**REQUIRED ACTION**
Could you output exactly the lines from the one containing "ANNE-MARIE BURNS: 5" through the end of the records below, and nothing more?
----------------
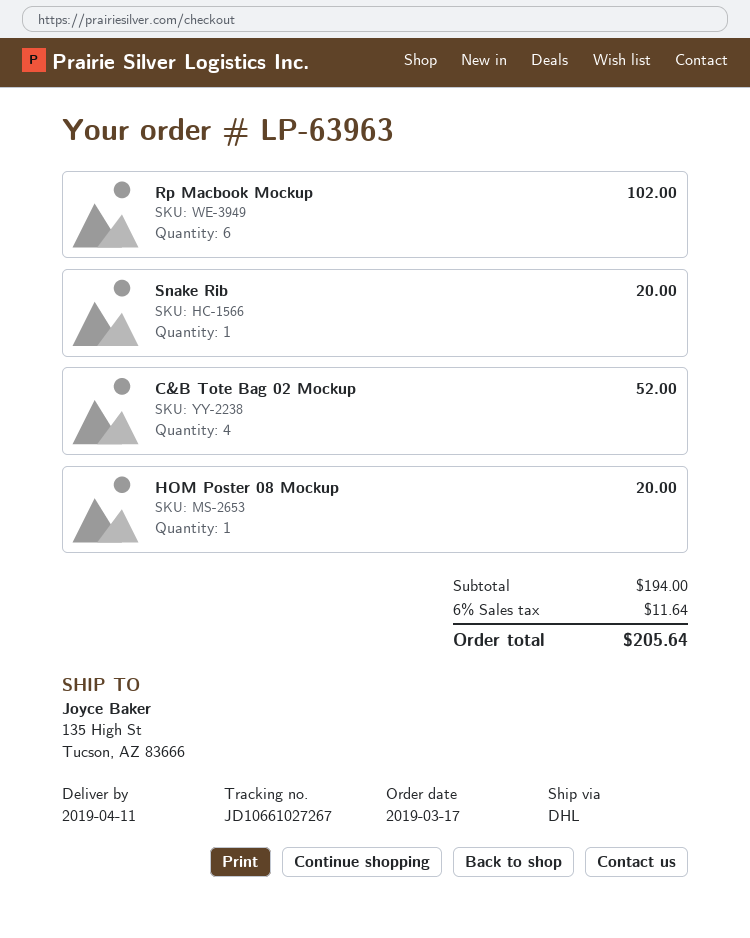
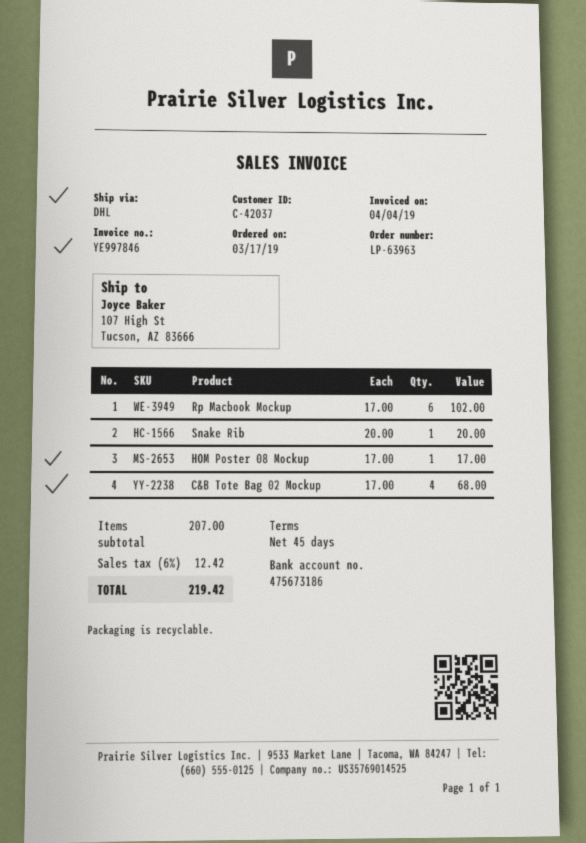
ship to: 135 High St, Tucson, AZ 83666 -> 107 High St, Tucson, AZ 83666
C&B Tote Bag 02 Mockup: 4 for 52.00 -> 4 for 68.00
HOM Poster 08 Mockup: 1 for 20.00 -> 1 for 17.00
subtotal: 194.00 -> 207.00
tax: 6% = 11.64 -> 6% = 12.42
total: 205.64 -> 219.42

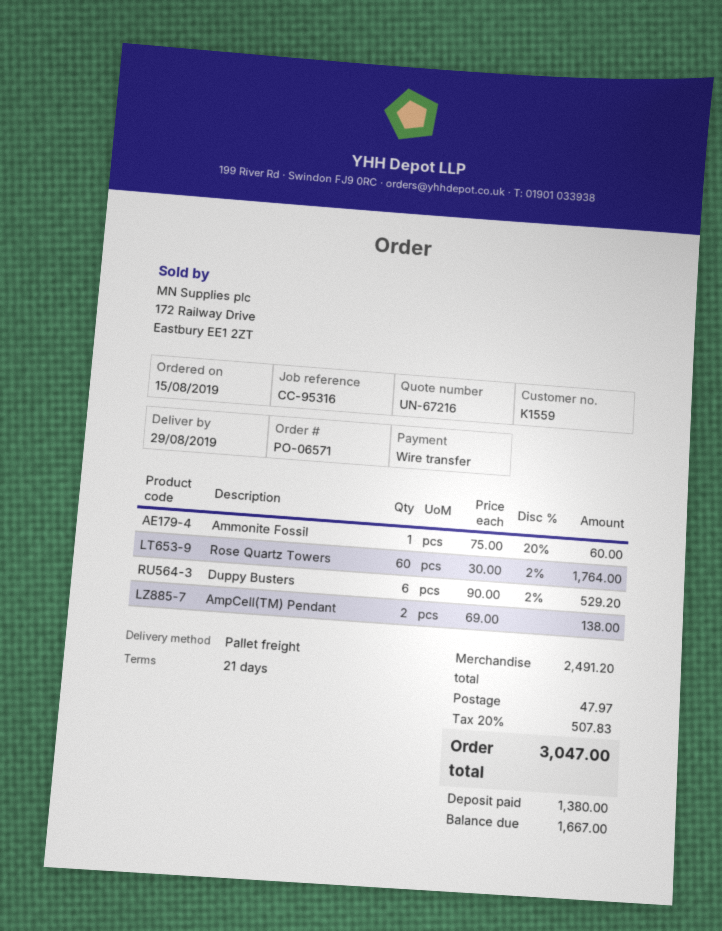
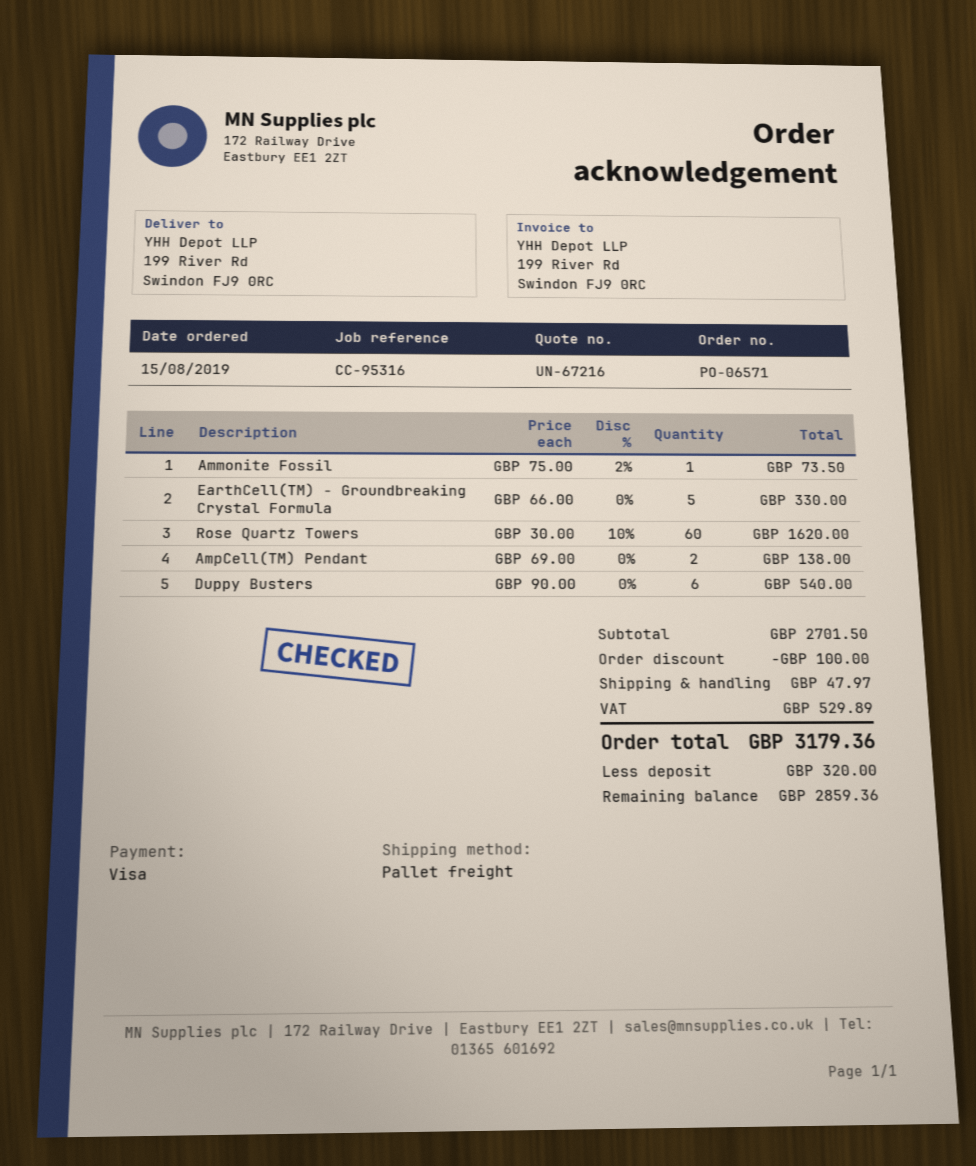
payment method: bank transfer -> Visa
Ammonite Fossil: 1 x 75.00 - 20% = 60.00 -> 1 x 75.00 - 2% = 73.50
Rose Quartz Towers: 60 x 30.00 - 2% = 1764.00 -> 60 x 30.00 - 10% = 1620.00
Duppy Busters: 6 x 90.00 - 2% = 529.20 -> 6 x 90.00 = 540.00
EarthCell(TM) - Groundbreaking Crystal Formula: none -> 5 x 66.00 = 330.00
subtotal: 2491.20 -> 2701.50
discount: none -> 100.00
tax: 507.83 -> 529.89
total: 3047.00 -> 3179.36
deposit: 1380.00 -> 320.00
balance: 1667.00 -> 2859.36

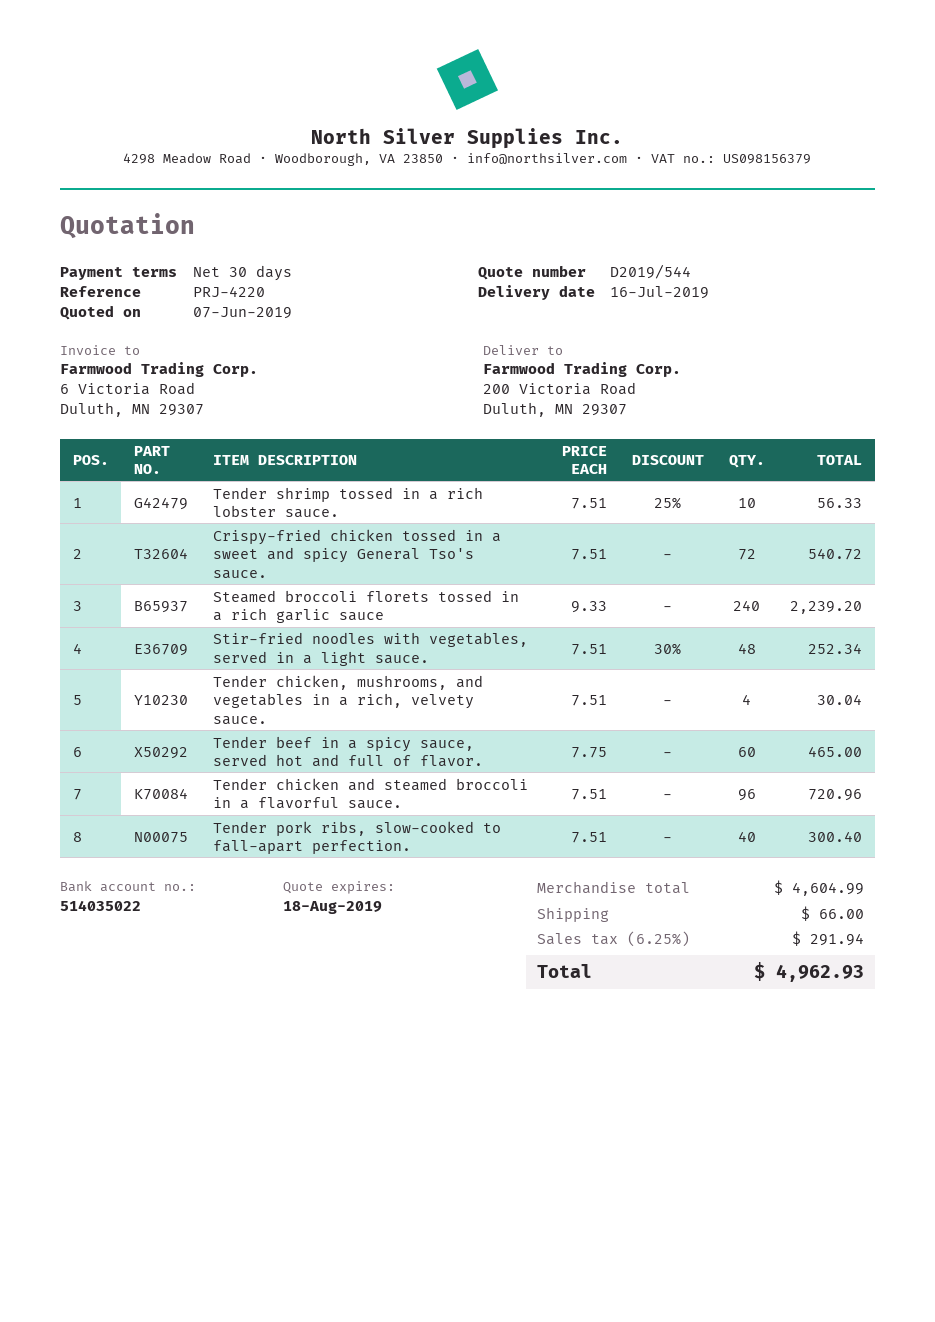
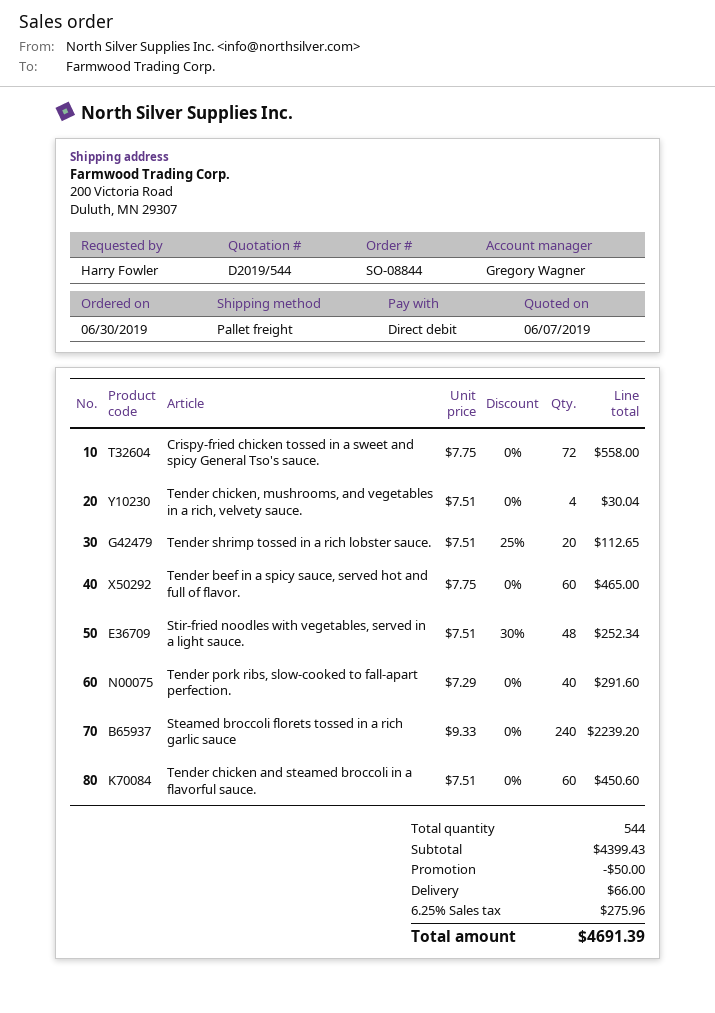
Tender shrimp tossed in a rich lobster sauce.: 10 x 7.51 - 25% = 56.33 -> 20 x 7.51 - 25% = 112.65
Crispy-fried chicken tossed in a sweet and spicy General Tso's sauce.: 72 x 7.51 = 540.72 -> 72 x 7.75 = 558.00
Tender chicken and steamed broccoli in a flavorful sauce.: 96 x 7.51 = 720.96 -> 60 x 7.51 = 450.60
Tender pork ribs, slow-cooked to fall-apart perfection.: 40 x 7.51 = 300.40 -> 40 x 7.29 = 291.60
subtotal: 4604.99 -> 4399.43
discount: none -> 50.00
tax: 6.25% = 291.94 -> 6.25% = 275.96
total: 4962.93 -> 4691.39

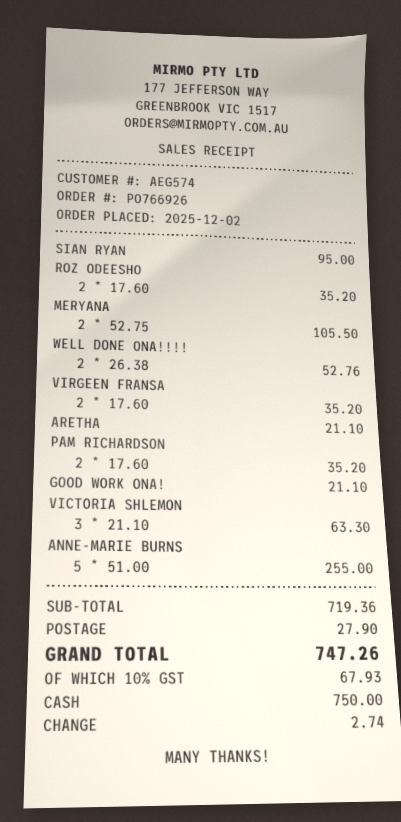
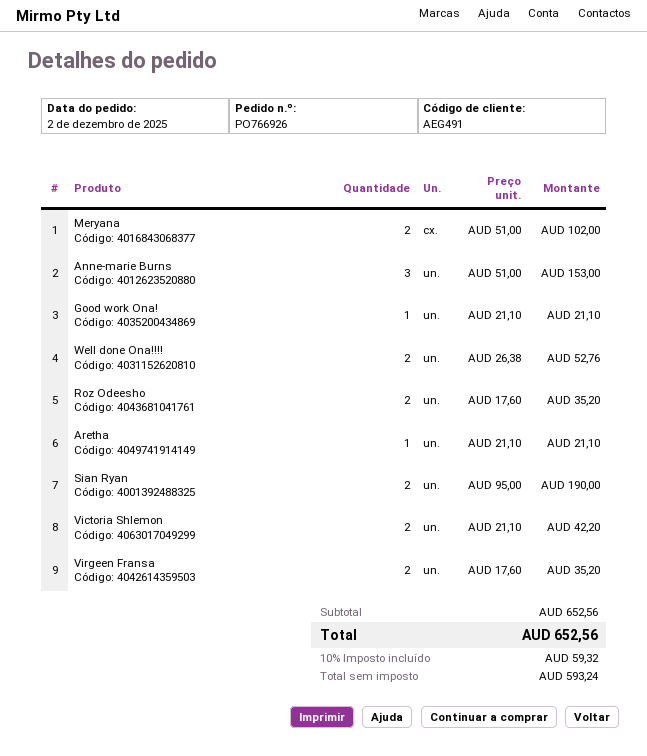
customer number: AEG574 -> AEG491
SIAN RYAN: 1 x 95.00 = 95.00 -> 2 x 95.00 = 190.00
MERYANA: 2 x 52.75 = 105.50 -> 2 x 51.00 = 102.00
PAM RICHARDSON: 2 x 17.60 = 35.20 -> none
VICTORIA SHLEMON: 3 x 21.10 = 63.30 -> 2 x 21.10 = 42.20
ANNE-MARIE BURNS: 5 x 51.00 = 255.00 -> 3 x 51.00 = 153.00
subtotal: 719.36 -> 652.56
shipping: 27.90 -> none
tax: 10% = 67.93 -> 10% = 59.32
total: 747.26 -> 652.56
----------------
**SOLUTION TO THIS PROBLEM**
ANNE-MARIE BURNS: 5 x 51.00 = 255.00 -> 3 x 51.00 = 153.00
subtotal: 719.36 -> 652.56
shipping: 27.90 -> none
tax: 10% = 67.93 -> 10% = 59.32
total: 747.26 -> 652.56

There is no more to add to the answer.